Single by Eminem

from the album The Marshall Mathers LP
- Released: October 3, 2000
- Recorded: March 2000
- Genre: Hardcore hip-hop
- Length: 4:50
- Label: Aftermath; Interscope; Web;
- Songwriter: Marshall Mathers
- Producer: Eminem

Eminem singles chronology
| "The Real Slim Shady" (2000) | "The Way I Am" (2000) | "Stan" (2000) |

Music video
- "The Way I Am" on YouTube

= The Way I Am (Eminem song) =

2000 single by Eminem

"The Way I Am" is a song written, produced, and performed by American rapper Eminem from his third album The Marshall Mathers LP (2000). It was released as the second single from the album on October 3, 2000, later being featured on his 2005 compilation album, Curtain Call: The Hits.
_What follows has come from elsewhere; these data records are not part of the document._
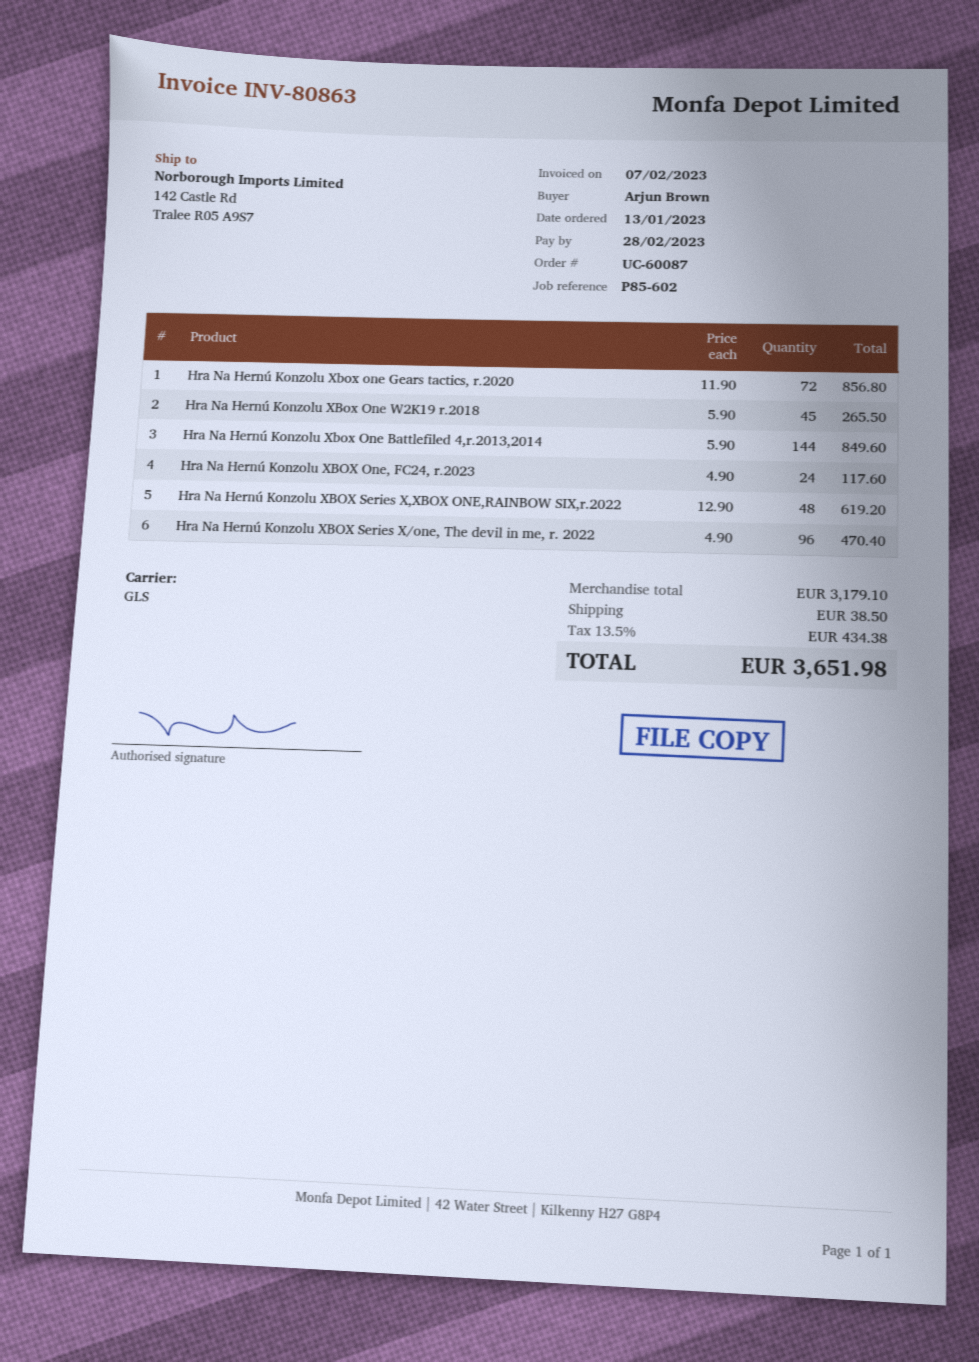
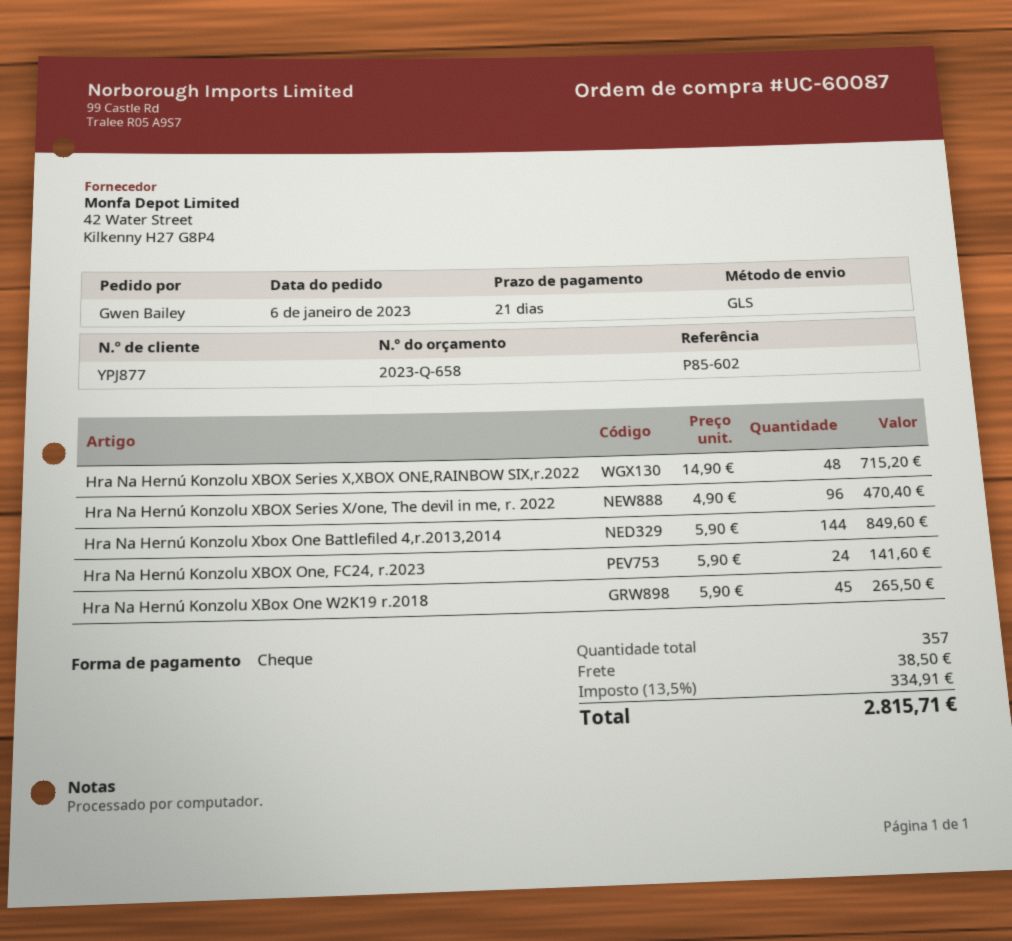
order date: 2023-01-13 -> 2023-01-06
ordered by: Arjun Brown -> Gwen Bailey
Hra Na Hernú Konzolu Xbox one Gears tactics, r.2020: 72 x 11.90 = 856.80 -> none
Hra Na Hernú Konzolu XBOX One, FC24, r.2023: 24 x 4.90 = 117.60 -> 24 x 5.90 = 141.60
Hra Na Hernú Konzolu XBOX Series X,XBOX ONE,RAINBOW SIX,r.2022: 48 x 12.90 = 619.20 -> 48 x 14.90 = 715.20
tax: 13.5% = 434.38 -> 13.5% = 334.91
total: 3651.98 -> 2815.71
In the tradition of most of Eminem's follow-up singles, "The Way I Am" is one of the rare songs for which he has sole songwriting credit. It features a much darker and more emotionally driven sound than the album's lead single "The Real Slim Shady". "The Way I Am" peaked at number 58 on the Billboard Hot 100. Outside the United States, "The Way I Am" peaked within the top ten of the charts in Belgium (Wallonia), Finland, Netherlands, Ireland, Sweden, and the United Kingdom.

==Background==
The song was written by Eminem to express the negative side of the fame that he had gained. The song makes points such as him not being able to go out in public and live a normal life due to him being harassed by fans. He also vents about the pressure put on him to top his earlier work on The Slim Shady LP. The line, "If I wasn't then why would I say I am" was taken from the song "As the Rhyme Goes On" by Eric B. & Rakim from their album Paid in Full. The song has also been remixed by Danny Lohner featuring Marilyn Manson, who has performed the song with Eminem live on stage. "The Way I Am" was certified Gold in Sweden, selling over 20,000 copies. The lyrics "When a dude's getting bullied and shoots up his school / And they blame it on Marilyn (On Marilyn) / And the heroin / Where were the parents at? (Parents at?) / And look where it's at! / Middle America, now it's a tragedy / Now it's so sad to see, an upper-class city / Having this happening," refer to the Columbine High School massacre with Eric Harris and Dylan Klebold.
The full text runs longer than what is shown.